Report every line from the material that contains the word "Negeri".

Data for review ::
= = =
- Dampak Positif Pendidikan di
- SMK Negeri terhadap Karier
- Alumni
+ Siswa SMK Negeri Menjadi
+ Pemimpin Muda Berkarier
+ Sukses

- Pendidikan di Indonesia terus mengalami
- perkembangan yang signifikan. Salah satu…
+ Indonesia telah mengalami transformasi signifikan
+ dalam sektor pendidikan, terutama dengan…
= = =
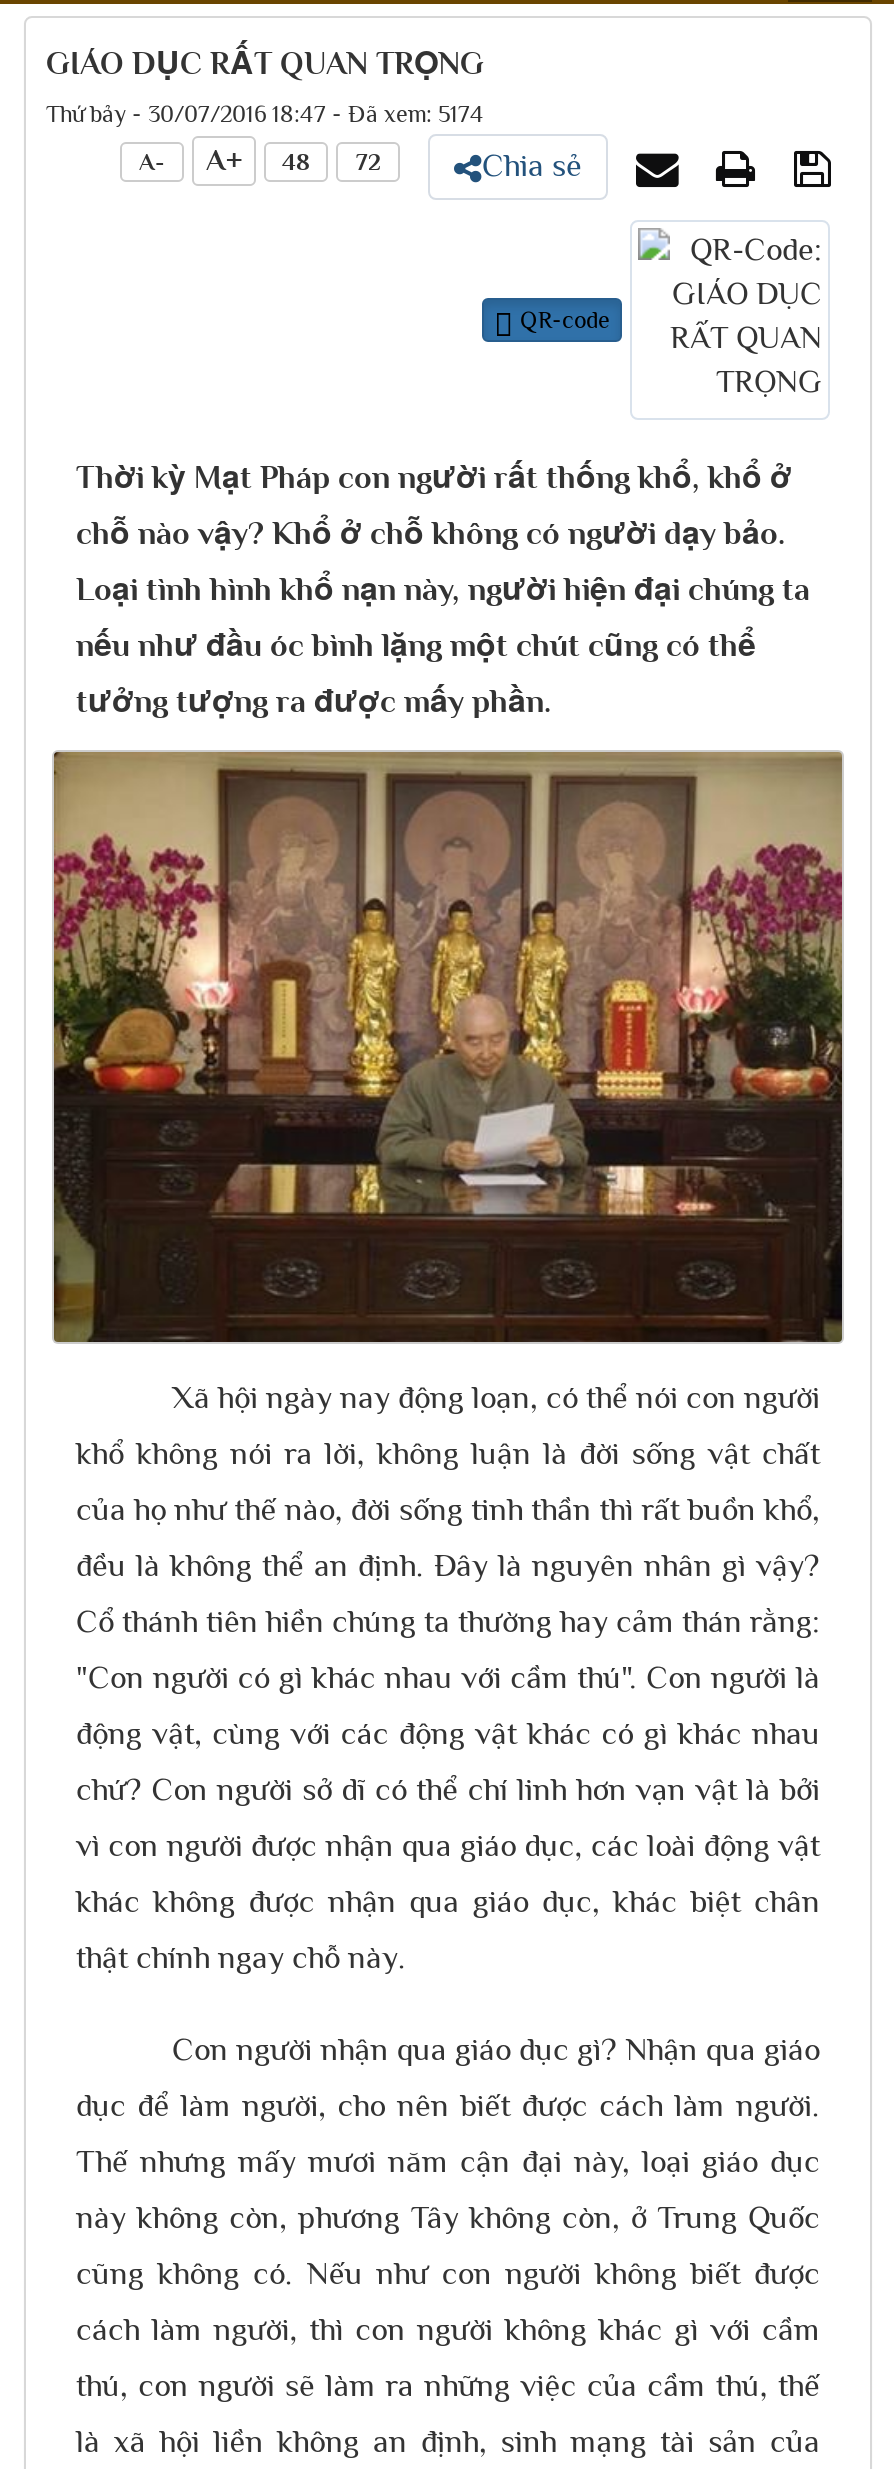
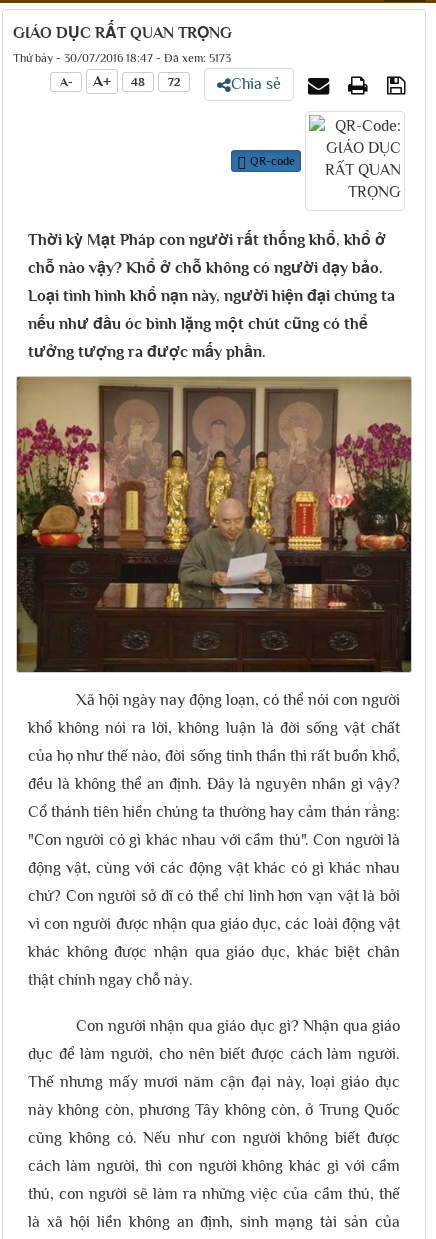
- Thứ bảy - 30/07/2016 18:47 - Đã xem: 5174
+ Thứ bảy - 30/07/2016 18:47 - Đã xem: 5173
= = =
Response to this exercise ::
- SMK Negeri terhadap Karier
+ Siswa SMK Negeri Menjadi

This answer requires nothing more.